El último jueves, 6 de junio, se llevó a cabo la audiencia de evaluación de la solicitud de 18 meses de prisión preventiva formulada por la Segunda Fiscalía Suprema Transitoria Especializada en Delitos Cometidos por Funcionarios Públicos contra Pedro Castillo. En una resolución emitida el viernes 7, a la que tuvo acceso RPP, el juez Juan Carlos Checkley declaró fundado en parte el pedido, ampliando el mandato por 14 meses.
El magistrado determinó que el periodo solicitado por la fiscal adjunta suprema Galinka Meza no era proporcional. Considerando lo pendiente de la etapa intermedia, el tiempo necesario para un posible juicio oral, y el número de acusados (ocho en total), el plazo establecido fue de 14 meses. Esta medida se computará del 7 de junio de 2024 hasta el 6 de agosto de 2025.
La medida original, impuesta en diciembre de 2022, venció el jueves 6 de junio. No obstante, sobre el exmandatario también pesa una segunda orden de prisión preventiva por 36 meses en el proceso por presuntos delitos de organización criminal y corrupción relacionados con los casos Puente Tarata, PetroPerú y Anguía.
En su decisión, el Juzgado Supremo de Investigación Preparatoria señaló que existe un peligro de fuga por parte del expresidente si se determina una medida distinta a la prisión preventiva. Esta apreciación se basa en la posibilidad de que el Gobierno mexicano le otorgue asilo, evidenciado por la visita de un diplomático a la sede de la Diroes y el ofrecimiento del presidente mexicano Andrés Manuel López Obrador.
Además del delito de rebelión, el Ministerio Público acusa a Castillo de los presuntos delitos de abuso de autoridad y grave perturbación a la tranquilidad pública, en agravio del Estado y la sociedad. Desde diciembre de 2022, Castillo se encuentra recluido en el penal de Barbadillo, en Ate.

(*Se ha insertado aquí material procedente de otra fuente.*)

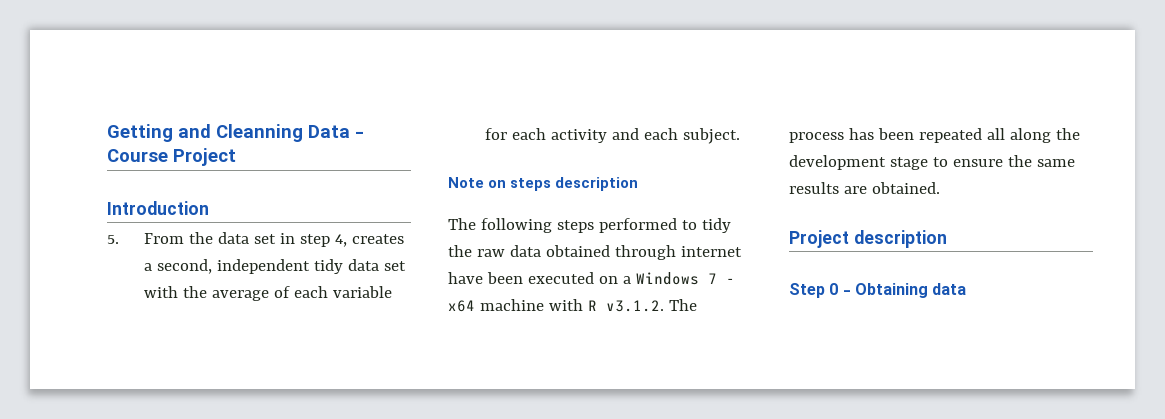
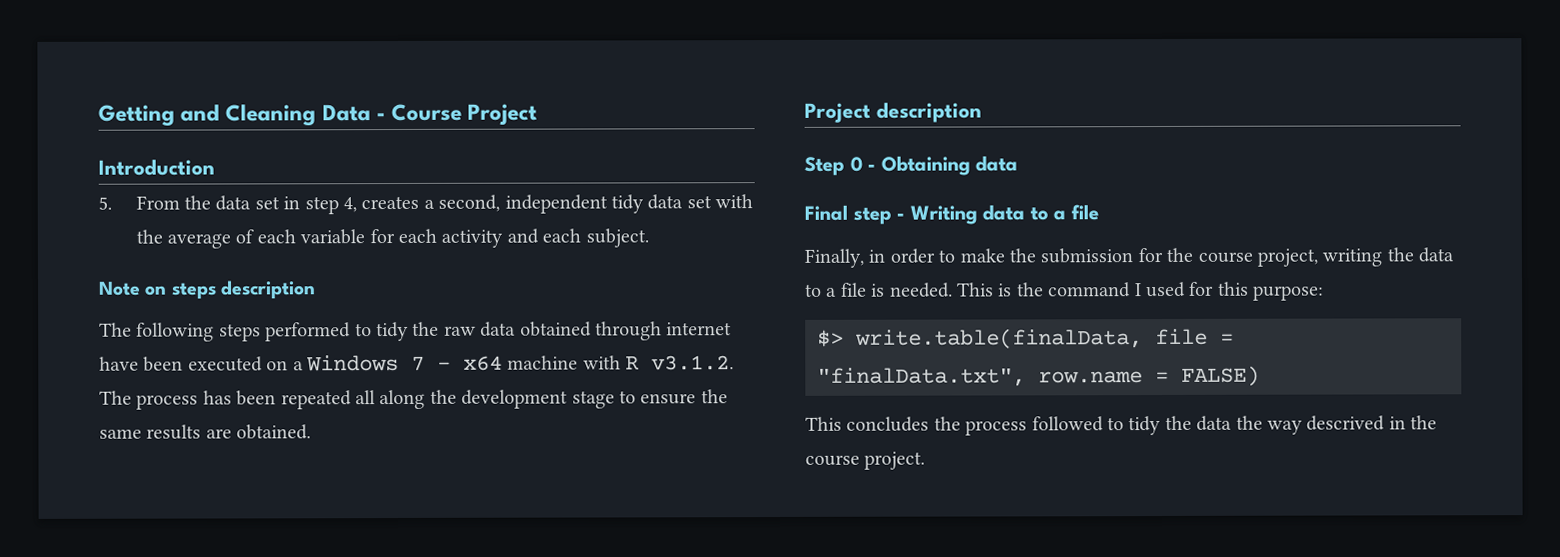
- Getting and Cleanning Data - Course Project
+ Getting and Cleaning Data - Course Project
+ Final step - Writing data to a file
+ Finally, in order to make the submission for the course project, writing the data to a file is needed. This is the command I used for this purpose:
+ $> write.table(finalData, file = "finalData.txt", row.name = FALSE)
+ This concludes the process followed to tidy the data the way descrived in the course project.

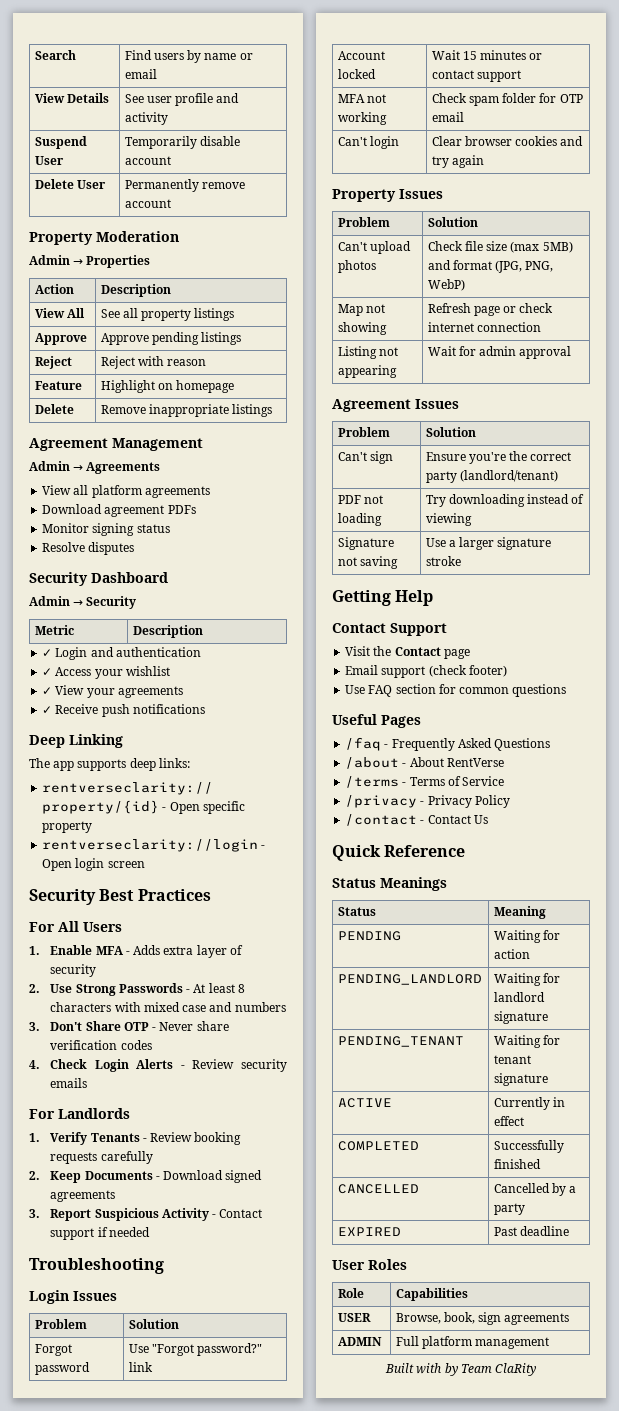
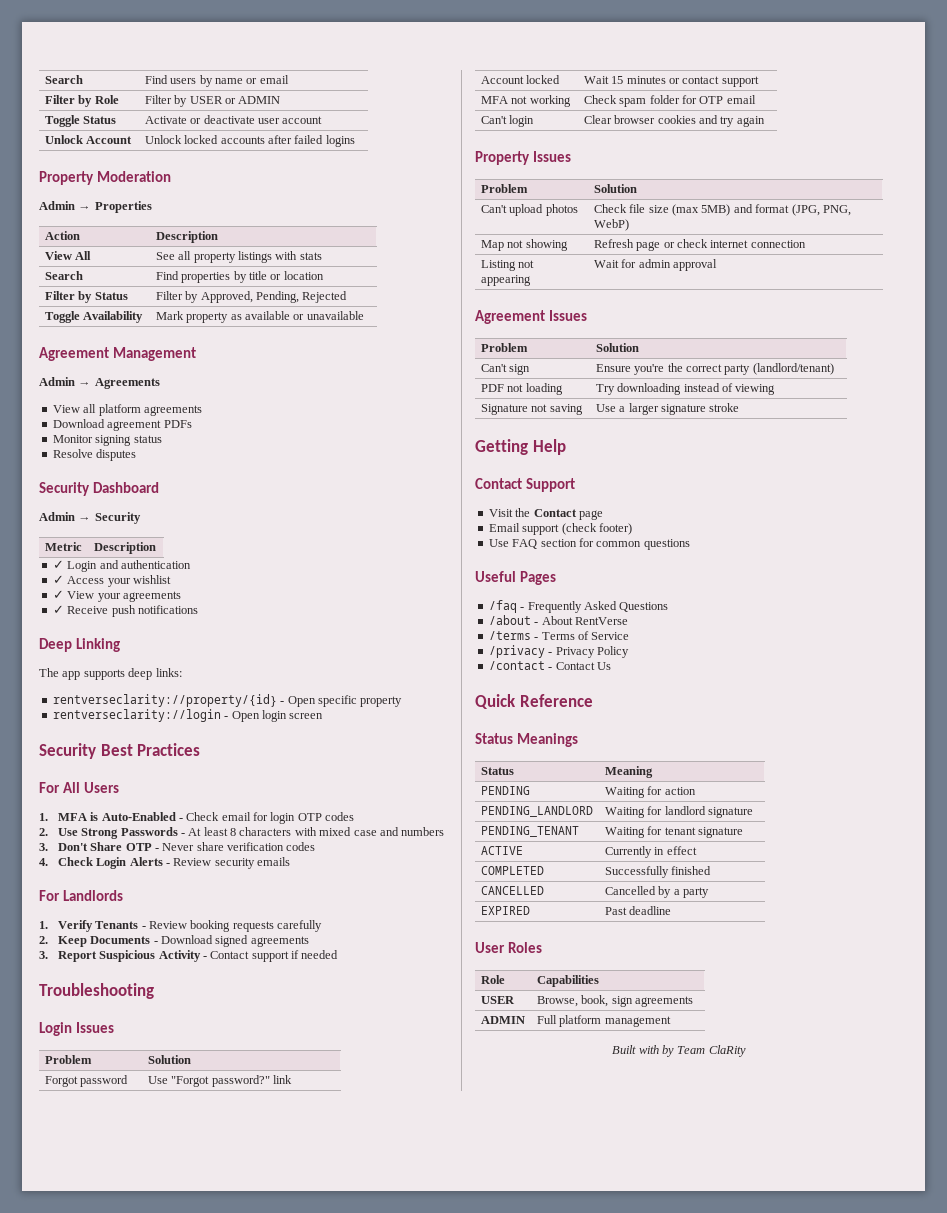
- View Details | See user profile and activity
- Suspend User | Temporarily disable account
- Delete User | Permanently remove account
+ Filter by Role | Filter by USER or ADMIN
+ Toggle Status | Activate or deactivate user account
+ Unlock Account | Unlock locked accounts after failed logins
- View All | See all property listings
- Approve | Approve pending listings
- Reject | Reject with reason
- Feature | Highlight on homepage
- Delete | Remove inappropriate listings
+ View All | See all property listings with stats
+ Search | Find properties by title or location
+ Filter by Status | Filter by Approved, Pending, Rejected
+ Toggle Availability | Mark property as available or unavailable
- 1. Enable MFA - Adds extra layer of security
+ 1. MFA is Auto-Enabled - Check email for login OTP codes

El Ministerio Público argumentó la existencia de un peligro de fuga debido a que la familia de Castillo se encuentra asilada en México. Asimismo, señalaron que no cuenta con arraigo laboral y ha obstruido la justicia en las investigaciones en curso. En respuesta, el abogado Luis Medrano Girón, defensor de Castillo, solicitó que se rechace la ampliación y sugirió reemplazar la prisión preventiva por comparecencia con restricciones.
“Juro por mi patria, por mi familia, por los maestros del Perú y por este pueblo sufrido, jamás se me ha cruzado por la cabeza irme. Estoy demostrando que todas las imputaciones solamente corresponden a un libreto. ¿En qué momento he obstaculizado la etapa de investigación? En ningún momento”, aseguró Castillo, defendiendo su postura y negando cualquier intención de fuga.